[Assignment] Each line from the one containing "- We concluded" to the end of the entries is to be repeated exactly, and no other line.

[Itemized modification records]
──────────────────────────────

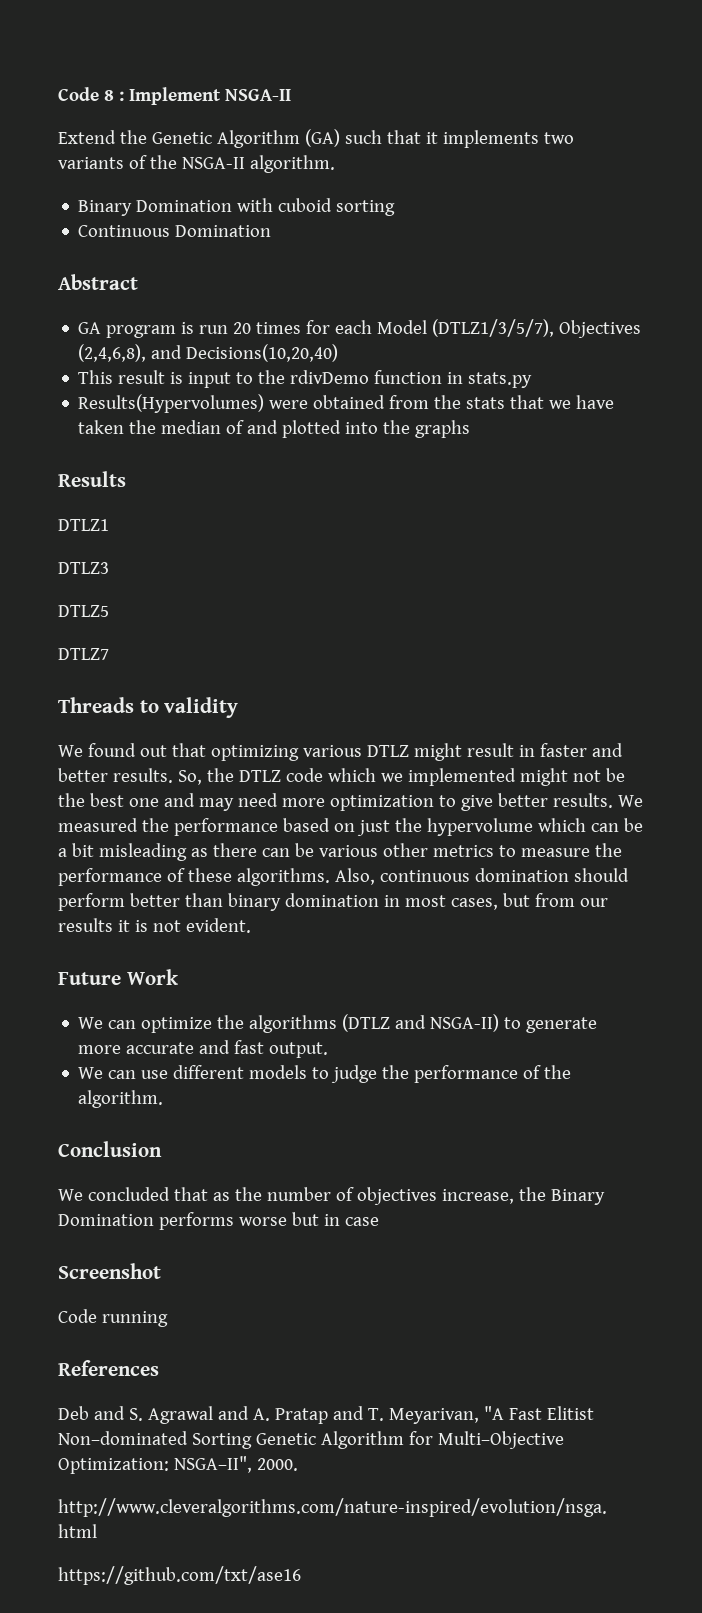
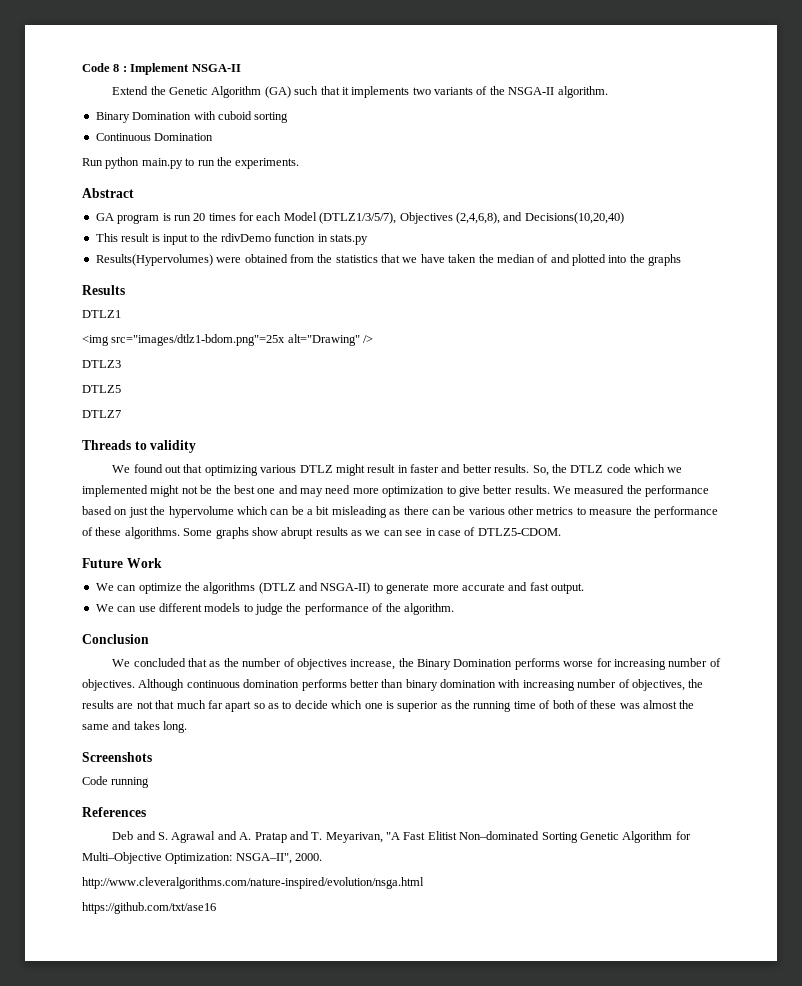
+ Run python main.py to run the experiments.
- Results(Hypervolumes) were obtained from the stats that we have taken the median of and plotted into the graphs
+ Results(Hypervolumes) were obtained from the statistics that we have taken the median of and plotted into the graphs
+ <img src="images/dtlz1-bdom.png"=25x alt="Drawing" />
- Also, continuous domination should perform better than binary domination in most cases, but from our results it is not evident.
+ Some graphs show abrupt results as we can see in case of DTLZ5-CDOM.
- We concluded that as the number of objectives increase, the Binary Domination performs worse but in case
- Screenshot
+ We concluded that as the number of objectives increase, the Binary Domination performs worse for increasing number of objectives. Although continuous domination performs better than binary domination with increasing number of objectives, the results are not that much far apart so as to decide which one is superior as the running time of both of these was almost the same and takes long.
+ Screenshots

──────────────────────────────

[Response]
- We concluded that as the number of objectives increase, the Binary Domination performs worse but in case
- Screenshot
+ We concluded that as the number of objectives increase, the Binary Domination performs worse for increasing number of objectives. Although continuous domination performs better than binary domination with increasing number of objectives, the results are not that much far apart so as to decide which one is superior as the running time of both of these was almost the same and takes long.
+ Screenshots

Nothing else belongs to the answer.